■ Work required ■
Begin at the line below that has "flex-direction: row ->". Stop after the line that has "html: none ->", repeating each line exactly and leaving out the pictures.

■ Data for review ■
= = = =
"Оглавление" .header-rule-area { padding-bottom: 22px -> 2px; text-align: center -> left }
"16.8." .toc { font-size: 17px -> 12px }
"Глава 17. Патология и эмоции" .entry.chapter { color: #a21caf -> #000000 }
= = = =
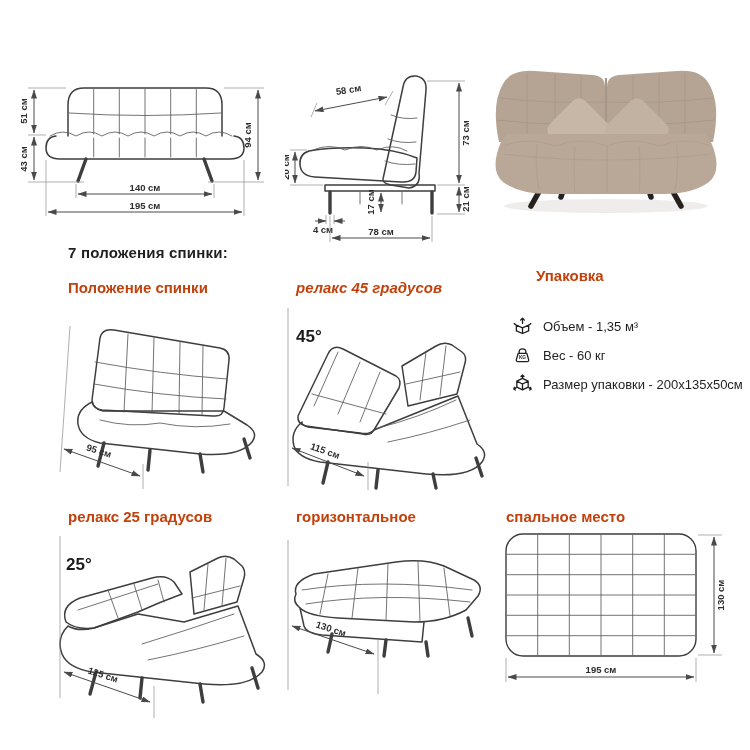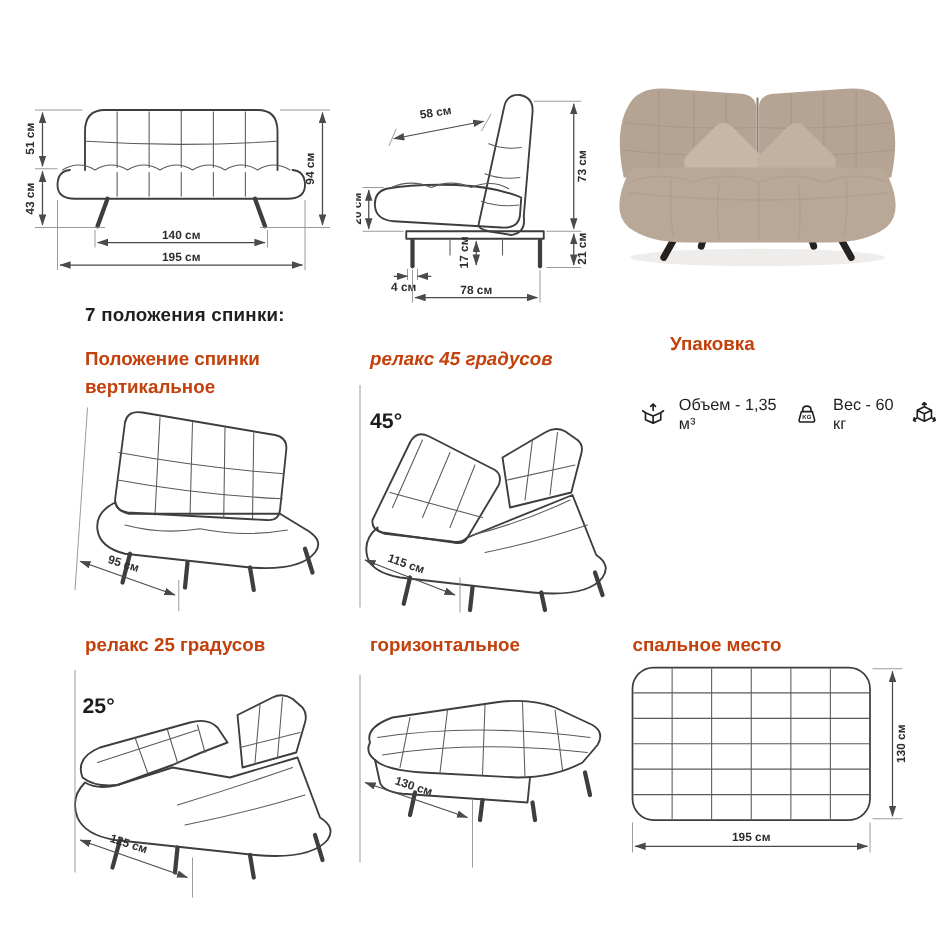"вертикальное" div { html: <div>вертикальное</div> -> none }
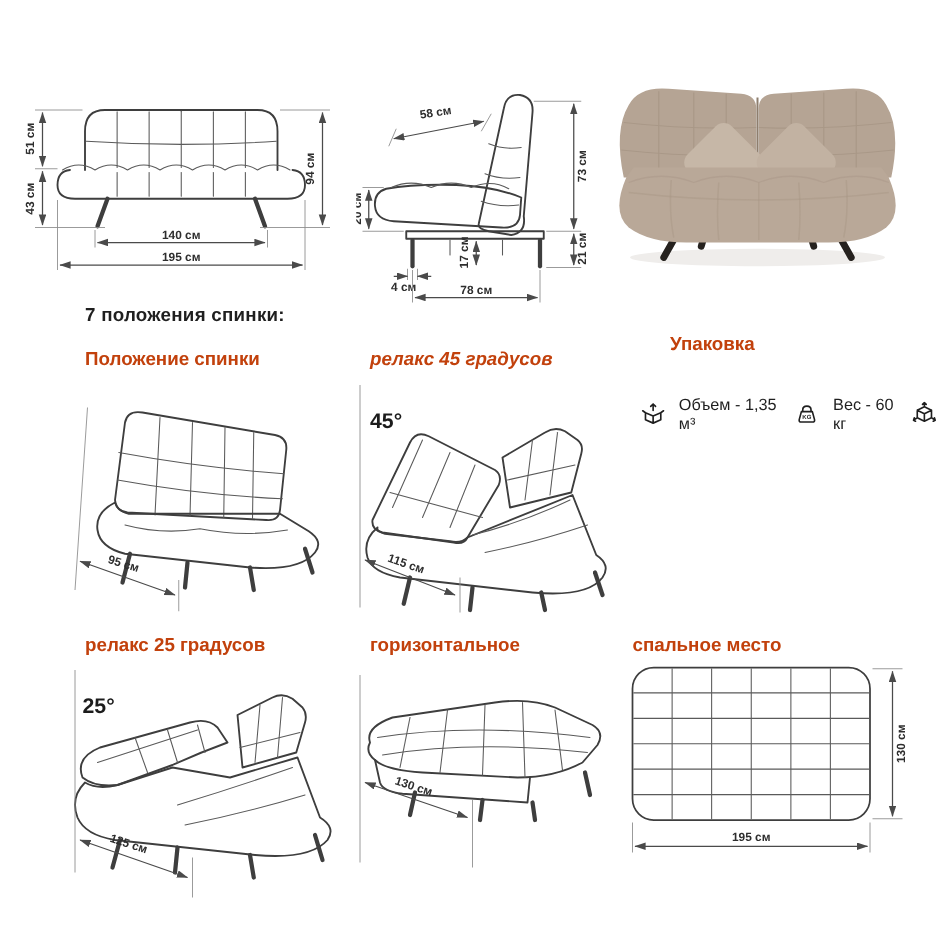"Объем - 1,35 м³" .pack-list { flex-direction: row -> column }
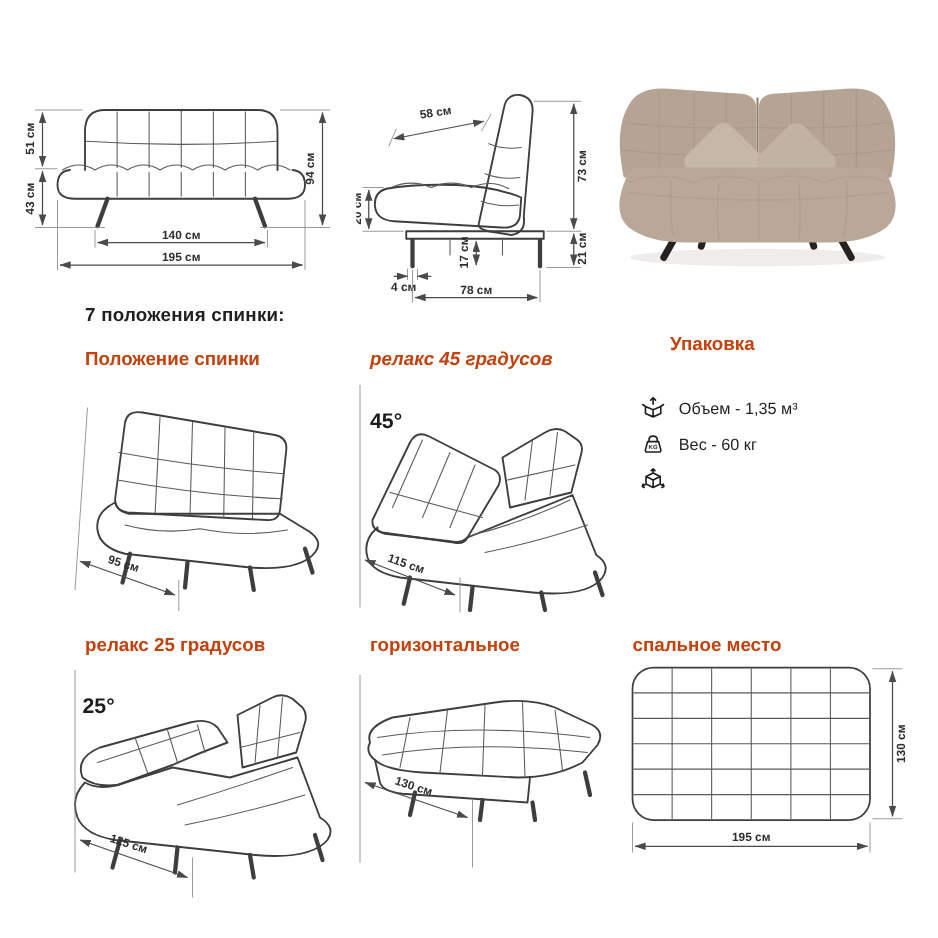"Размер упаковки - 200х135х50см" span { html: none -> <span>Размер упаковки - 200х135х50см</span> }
= = = =
■ Written solution ■
"Объем - 1,35 м³" .pack-list { flex-direction: row -> column }
"Размер упаковки - 200х135х50см" span { html: none -> <span>Размер упаковки - 200х135х50см</span> }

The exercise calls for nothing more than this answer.